Stepanek - Homework #2 Using R and Excel

Given the open nature of our second homework assignment for EAS 59100 – Forecast Verification, I utilized multiple methods in order to perform the following activities:

-          Creating scatterplots of forecast and observed values of temperature and precipitation

-          Creating  categorical contingency tables – estimating joint probability distributions

-          Computing marginal probabilities from the contingency tables

-          Factoring the joint distributions

-          Computing conditional probabilities

-          Calculating forecast bias

Aside from checking a lot of my calculations via a standard scientific calculator, and sketching thoughts down with pencil/paper, I utilized the following software programs, and will detail the steps I performed using:

-          Microsoft Excel

-          R (Project for Statistical Computing)
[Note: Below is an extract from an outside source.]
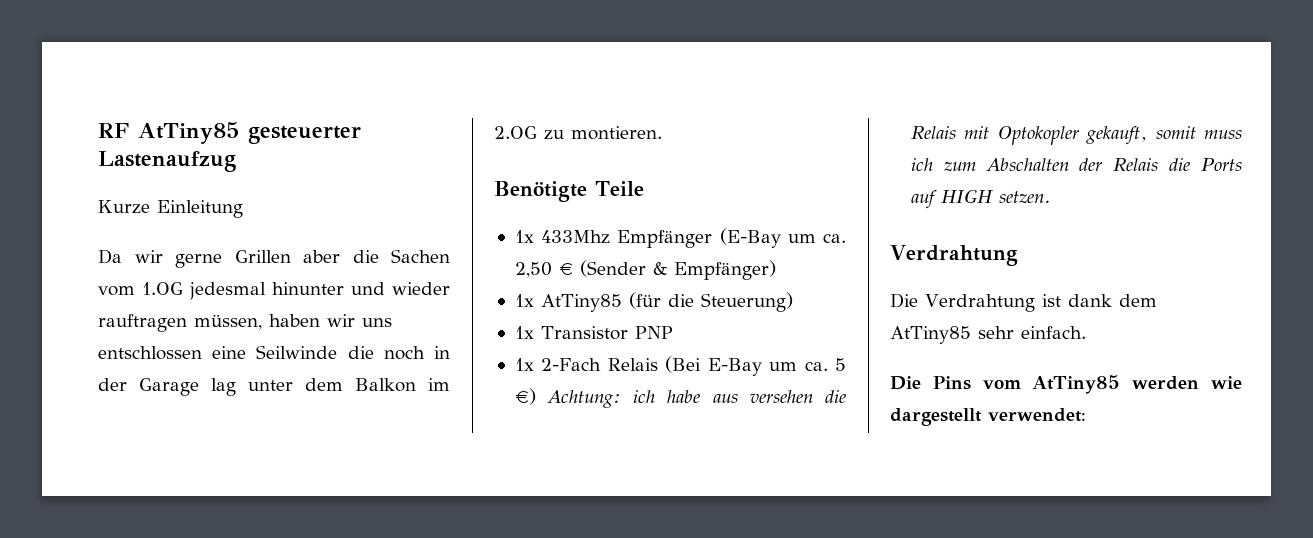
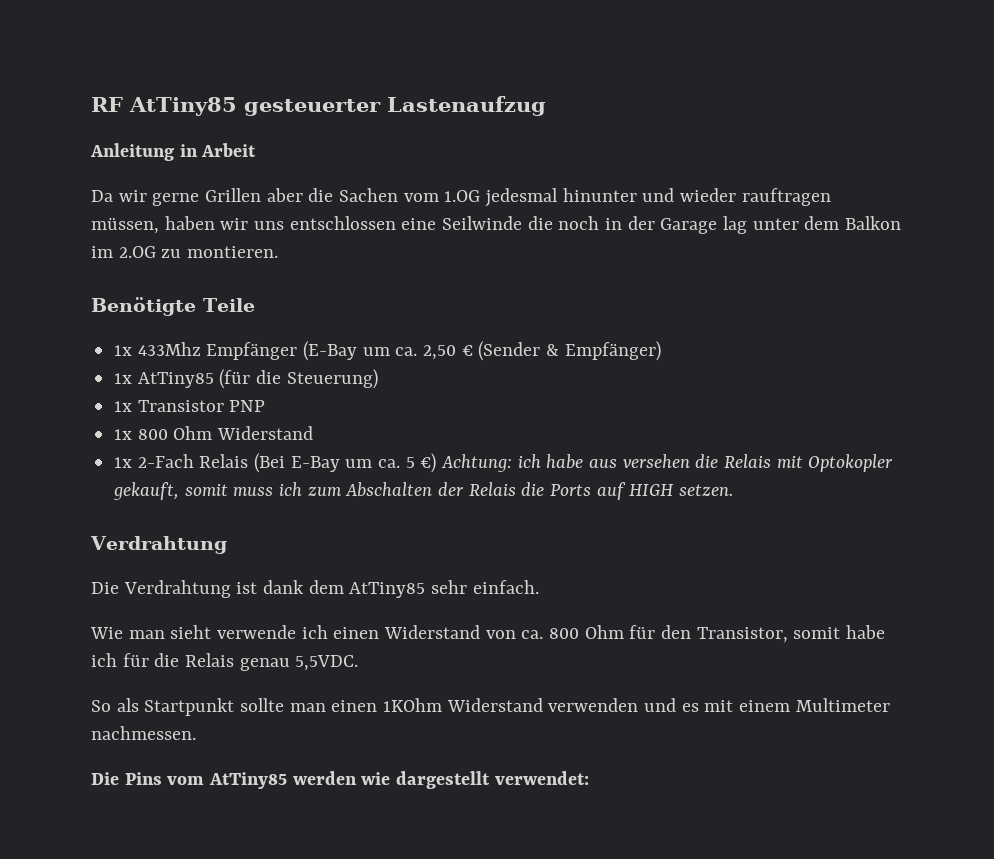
[98,200,243,218] Kurze Einleitung -> [90,143,257,161] Anleitung in Arbeit
(673, 332) none -> [114,426,314,440] // 1x 800 Ohm Widerstand
(1086, 332) none -> [90,625,886,643] [91,653,359,671] [91,698,890,716] [91,726,196,740] // Wie man sieht verwende ich einen Widerstand von ca. 800 Ohm für den Transistor, somit habe ich für die Relais genau 5,5VDC. // So als Startpunkt sollte man einen 1KOhm Widerstand verwenden und es mit einem Multimeter nachmessen.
We were provided a dataset with a variety of information within a MS Excel Spreadsheet.  After reading through the assignment, I felt this would make for a good opportunity to start learning more about the R software package (note that I am NOT an R expert, and this was my first 'real' experience using the software). 

Please note that in general, this wiki works through the data in homework problem #1, but the procedures to produce results for homework problem #2 are very similar.


Major Step #1 – Telling R how to read in the data

1)       After carefully reading the assignment and developing a feel for what data would be needed to perform the necessary calculations (and subsequently what data was extraneous and could be eliminated), I deleted all columns except ones that were necessary.  For this case, the following data columns were retained

o   Actual Temperatures

o   Actual Precipitation

o   MOS Forecast Temperatures

o   MOS Forecast Precipitation

a.       Important:  File must be saved in a format that can be understood by R – I saved the file as a .csv (comma delimited) file

b.      Important:  Column headers must be a string of characters in order to have things match up properly (example: KIND_temp_(F) is acceptable, while KIND temp (F) would likely cause errors to develop)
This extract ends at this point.